Bien sûr, modifier le programme d’études d’une nation ne va pas aider mon argument dans le train. Pour une approche plus immédiate, il est important de réaliser que faire partie d’une tribu aide énormément. Avant de commencer à prêcher le message, trouvez un terrain d’entente.
Pendant ce temps, pour éviter l’effet de retour de flamme, ignorez les mythes. Ne les mentionnez ni ne les reconnaissez même pas. Faites simplement les points clés: les vaccins sont sûrs et réduisent les risques de contracter la grippe de 50 % à 60 %, c’est tout. Ne mentionnez pas les idées fausses, car elles ont tendance à être mieux mémorisées.
De plus, ne faites pas lever les adversaires en remettant en question leur vision du monde. Offrez plutôt des explications qui sonnent avec leurs croyances préexistantes. Par exemple, les négateurs conservateurs du changement climatique sont beaucoup plus susceptibles de changer de point de vue s’ils se voient également présenter des opportunités commerciales favorables à l’environnement.

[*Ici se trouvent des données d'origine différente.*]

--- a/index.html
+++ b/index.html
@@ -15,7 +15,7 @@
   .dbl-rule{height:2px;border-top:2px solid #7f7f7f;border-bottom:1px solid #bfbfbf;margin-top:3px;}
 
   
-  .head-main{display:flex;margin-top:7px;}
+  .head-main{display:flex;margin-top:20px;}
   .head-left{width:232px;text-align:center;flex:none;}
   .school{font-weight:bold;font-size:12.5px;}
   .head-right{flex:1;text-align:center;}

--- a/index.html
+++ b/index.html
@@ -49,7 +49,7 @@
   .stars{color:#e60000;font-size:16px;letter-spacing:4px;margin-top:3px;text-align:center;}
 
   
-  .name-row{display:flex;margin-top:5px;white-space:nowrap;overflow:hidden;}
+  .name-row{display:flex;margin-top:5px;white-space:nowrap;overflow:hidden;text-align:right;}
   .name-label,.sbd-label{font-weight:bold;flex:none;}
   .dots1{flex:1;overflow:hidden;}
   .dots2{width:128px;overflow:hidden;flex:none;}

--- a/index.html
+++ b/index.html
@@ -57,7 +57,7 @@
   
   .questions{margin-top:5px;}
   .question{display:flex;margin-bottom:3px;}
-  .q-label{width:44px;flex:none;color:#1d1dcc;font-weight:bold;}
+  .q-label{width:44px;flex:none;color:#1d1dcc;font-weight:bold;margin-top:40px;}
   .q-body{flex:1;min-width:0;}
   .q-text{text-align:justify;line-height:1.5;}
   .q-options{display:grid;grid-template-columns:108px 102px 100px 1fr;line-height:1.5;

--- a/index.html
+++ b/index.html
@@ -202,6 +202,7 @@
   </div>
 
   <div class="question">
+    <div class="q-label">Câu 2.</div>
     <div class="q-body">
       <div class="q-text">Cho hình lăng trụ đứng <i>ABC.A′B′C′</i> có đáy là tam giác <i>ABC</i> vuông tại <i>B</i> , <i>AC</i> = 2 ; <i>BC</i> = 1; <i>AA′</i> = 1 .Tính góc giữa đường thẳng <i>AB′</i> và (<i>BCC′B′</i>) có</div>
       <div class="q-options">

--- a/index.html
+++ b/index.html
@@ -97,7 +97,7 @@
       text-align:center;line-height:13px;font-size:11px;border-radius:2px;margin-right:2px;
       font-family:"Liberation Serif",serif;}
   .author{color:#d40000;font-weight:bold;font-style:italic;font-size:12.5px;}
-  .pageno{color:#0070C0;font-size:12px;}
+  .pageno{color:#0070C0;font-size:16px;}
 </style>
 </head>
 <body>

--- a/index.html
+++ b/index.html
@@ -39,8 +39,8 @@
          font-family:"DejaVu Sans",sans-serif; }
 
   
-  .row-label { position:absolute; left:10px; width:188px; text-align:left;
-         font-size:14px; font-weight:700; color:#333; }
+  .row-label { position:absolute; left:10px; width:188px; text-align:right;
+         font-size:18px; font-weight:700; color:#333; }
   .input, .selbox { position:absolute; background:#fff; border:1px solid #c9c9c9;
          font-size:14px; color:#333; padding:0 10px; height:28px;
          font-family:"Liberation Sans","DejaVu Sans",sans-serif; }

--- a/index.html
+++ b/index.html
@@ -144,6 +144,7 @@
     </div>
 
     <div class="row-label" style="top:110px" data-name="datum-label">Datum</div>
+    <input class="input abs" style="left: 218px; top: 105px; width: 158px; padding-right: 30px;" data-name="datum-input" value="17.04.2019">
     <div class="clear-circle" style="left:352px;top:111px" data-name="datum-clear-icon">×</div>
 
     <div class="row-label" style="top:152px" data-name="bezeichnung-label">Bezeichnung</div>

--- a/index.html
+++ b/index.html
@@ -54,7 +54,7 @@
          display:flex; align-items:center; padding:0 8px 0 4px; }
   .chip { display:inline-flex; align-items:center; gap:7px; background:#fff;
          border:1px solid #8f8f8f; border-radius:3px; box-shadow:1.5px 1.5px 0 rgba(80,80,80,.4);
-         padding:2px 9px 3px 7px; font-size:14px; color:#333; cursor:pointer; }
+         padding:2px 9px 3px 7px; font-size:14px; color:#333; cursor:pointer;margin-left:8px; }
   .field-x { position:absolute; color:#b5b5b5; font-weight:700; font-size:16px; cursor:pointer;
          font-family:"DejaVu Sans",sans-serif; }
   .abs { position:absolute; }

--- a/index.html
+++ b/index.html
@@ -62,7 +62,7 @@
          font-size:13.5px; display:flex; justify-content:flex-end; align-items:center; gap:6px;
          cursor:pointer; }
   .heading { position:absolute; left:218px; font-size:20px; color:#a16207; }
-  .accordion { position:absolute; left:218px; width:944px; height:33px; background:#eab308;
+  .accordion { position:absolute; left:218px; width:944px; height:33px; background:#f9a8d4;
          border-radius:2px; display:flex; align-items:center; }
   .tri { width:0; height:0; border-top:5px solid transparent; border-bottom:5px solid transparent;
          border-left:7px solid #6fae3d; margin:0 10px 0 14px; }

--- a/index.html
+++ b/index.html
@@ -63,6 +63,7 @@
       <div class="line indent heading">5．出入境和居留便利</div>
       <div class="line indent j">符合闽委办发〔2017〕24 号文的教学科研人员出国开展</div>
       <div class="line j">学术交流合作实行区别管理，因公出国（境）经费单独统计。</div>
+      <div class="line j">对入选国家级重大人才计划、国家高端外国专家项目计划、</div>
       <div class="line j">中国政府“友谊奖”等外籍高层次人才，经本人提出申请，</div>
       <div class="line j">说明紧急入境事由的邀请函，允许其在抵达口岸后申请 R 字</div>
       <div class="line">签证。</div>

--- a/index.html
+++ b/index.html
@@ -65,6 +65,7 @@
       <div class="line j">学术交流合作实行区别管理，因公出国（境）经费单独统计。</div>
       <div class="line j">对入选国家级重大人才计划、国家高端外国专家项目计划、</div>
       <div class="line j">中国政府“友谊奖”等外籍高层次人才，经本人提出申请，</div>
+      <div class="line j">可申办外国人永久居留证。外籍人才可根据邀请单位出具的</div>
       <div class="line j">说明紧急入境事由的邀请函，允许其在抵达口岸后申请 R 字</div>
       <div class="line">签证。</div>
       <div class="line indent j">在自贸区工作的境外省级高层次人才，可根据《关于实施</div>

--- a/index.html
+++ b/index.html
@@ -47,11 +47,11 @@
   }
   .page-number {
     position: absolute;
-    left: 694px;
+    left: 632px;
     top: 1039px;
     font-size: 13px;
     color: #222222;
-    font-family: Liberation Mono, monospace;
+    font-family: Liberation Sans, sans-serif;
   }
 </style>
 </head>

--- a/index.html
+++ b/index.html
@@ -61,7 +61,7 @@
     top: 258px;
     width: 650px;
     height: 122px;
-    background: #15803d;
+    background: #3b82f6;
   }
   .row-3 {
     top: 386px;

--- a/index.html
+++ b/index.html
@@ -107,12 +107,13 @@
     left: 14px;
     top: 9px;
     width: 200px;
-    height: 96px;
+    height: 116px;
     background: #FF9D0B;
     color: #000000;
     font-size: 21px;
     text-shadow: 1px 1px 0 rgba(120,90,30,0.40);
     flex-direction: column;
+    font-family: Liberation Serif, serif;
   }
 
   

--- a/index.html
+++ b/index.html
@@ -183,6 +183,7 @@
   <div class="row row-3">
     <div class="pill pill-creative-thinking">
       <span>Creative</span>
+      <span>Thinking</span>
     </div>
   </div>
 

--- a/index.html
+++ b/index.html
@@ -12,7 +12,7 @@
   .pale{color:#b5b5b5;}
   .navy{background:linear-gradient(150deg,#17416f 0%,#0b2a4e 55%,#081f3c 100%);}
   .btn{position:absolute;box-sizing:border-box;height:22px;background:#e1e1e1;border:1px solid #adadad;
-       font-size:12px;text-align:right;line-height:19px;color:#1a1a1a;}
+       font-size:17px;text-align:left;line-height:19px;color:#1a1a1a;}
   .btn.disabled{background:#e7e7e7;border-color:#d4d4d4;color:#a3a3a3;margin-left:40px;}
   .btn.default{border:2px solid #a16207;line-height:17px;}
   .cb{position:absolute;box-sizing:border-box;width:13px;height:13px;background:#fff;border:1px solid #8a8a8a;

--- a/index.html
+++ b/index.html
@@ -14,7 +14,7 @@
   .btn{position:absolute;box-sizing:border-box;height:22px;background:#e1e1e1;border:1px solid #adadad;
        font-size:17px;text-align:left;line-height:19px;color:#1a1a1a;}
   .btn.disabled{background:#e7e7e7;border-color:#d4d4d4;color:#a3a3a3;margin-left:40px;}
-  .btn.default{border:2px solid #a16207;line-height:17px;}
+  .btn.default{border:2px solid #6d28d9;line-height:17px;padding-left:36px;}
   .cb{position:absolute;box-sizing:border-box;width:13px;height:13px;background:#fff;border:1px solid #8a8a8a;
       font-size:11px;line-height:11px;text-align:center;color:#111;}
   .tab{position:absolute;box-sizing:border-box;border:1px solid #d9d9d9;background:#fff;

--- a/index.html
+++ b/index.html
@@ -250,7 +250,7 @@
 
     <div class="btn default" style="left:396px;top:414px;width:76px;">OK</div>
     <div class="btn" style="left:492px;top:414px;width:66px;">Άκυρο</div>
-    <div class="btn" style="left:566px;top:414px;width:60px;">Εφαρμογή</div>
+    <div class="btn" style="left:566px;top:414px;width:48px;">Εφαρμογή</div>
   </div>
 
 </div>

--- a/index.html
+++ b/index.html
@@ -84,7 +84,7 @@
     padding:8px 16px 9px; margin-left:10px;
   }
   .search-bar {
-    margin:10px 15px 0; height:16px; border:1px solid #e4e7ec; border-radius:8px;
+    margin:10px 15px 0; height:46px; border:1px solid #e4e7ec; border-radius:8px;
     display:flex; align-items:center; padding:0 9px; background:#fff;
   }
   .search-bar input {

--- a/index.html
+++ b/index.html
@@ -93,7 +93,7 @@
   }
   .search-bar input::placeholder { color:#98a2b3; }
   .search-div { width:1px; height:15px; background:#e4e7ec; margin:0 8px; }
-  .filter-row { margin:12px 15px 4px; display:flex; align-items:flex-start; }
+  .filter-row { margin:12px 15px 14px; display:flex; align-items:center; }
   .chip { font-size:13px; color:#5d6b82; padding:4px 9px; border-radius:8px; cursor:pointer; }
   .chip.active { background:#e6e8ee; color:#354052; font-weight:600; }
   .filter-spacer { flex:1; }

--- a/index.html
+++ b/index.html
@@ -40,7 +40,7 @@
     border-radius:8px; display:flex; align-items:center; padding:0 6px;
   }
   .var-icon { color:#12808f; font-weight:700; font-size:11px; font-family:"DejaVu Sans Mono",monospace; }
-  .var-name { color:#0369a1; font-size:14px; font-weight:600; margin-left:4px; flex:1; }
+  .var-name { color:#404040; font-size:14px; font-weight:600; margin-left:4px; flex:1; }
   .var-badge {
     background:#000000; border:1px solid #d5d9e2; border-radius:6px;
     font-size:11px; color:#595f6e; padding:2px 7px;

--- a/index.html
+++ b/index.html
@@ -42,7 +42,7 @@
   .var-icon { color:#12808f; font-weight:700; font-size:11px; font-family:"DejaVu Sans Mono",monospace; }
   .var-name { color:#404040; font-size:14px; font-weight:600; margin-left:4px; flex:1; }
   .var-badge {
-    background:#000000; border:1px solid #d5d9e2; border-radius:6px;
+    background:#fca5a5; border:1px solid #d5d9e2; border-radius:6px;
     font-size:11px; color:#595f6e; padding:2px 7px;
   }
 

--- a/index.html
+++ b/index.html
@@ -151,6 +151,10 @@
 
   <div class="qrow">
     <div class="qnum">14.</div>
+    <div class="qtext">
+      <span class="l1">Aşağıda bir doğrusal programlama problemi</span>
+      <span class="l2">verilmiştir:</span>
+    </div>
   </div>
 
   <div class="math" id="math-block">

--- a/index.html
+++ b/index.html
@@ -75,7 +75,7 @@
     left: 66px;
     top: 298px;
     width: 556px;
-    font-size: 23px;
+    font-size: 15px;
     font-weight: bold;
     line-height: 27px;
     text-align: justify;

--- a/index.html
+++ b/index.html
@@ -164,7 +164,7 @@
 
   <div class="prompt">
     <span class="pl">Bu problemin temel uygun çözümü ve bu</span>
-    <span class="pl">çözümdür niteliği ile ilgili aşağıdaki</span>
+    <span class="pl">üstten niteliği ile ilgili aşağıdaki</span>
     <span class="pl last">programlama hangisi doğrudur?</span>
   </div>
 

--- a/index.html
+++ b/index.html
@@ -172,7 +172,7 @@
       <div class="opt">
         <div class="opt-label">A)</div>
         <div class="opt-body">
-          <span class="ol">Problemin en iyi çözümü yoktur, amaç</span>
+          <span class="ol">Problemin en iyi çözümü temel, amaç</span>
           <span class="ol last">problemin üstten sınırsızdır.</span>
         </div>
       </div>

Encore une suggestion. Utilisez des histoires pour faire valoir votre point de vue. Les gens s’engagent avec des récits beaucoup plus fortement qu’avec des dialogues argumentatifs ou descriptifs. Les histoires lient la cause et l’effet, ce qui rend les conclusions que vous souhaitez présenter presque inévitables.
Tout cela ne veut pas dire que les faits et un consensus scientifique ne sont pas importants. Ils le sont de manière critique. Mais une prise de conscience des défauts de notre pensée vous permet de présenter votre point de vue de manière beaucoup plus convaincante.
Il est essentiel que nous remettions en cause le dogme, mais au lieu de lier des points non connectés et de proposer une théorie du complot, nous devons exiger des preuves des décideurs. Demandez les données qui pourraient soutenir une croyance et recherchez les informations qui la testent. Une partie de ce processus signifie reconnaître nos propres instincts biaisés, nos limites et nos erreurs logiques.
Alors, comment ma conversation dans le train aurait-elle pu se passer si j’avais écouté mes propres conseils… Revenons à ce moment où j’ai observé que les choses se déroulaient dans une ruelle crackpot. Cette fois, je prends une profonde respiration et je m’en mêle.
“Hé, bon résultat au match. Dommage que je n’ai pas pu avoir de billet.”
Bientôt, nous discutons des chances de l’équipe cette saison. Après quelques minutes de bavardage, je me tourne vers le théoricien de la conspiration de l’atterrissage lunaire: “Hé, je pensais juste à ce que vous avez dit à propos des atterrissages sur la lune. Le soleil n’était-il pas visible sur certaines photos ?”
Il hoche la tête.
“Ce qui signifie qu’il faisait jour sur la lune, alors comme ici sur Terre, vous attendez-vous à voir des étoiles?”
“Huh, je suppose que oui, n’avait pas pensé à ça. Peut-être que ce blog ne l’avait pas bien.”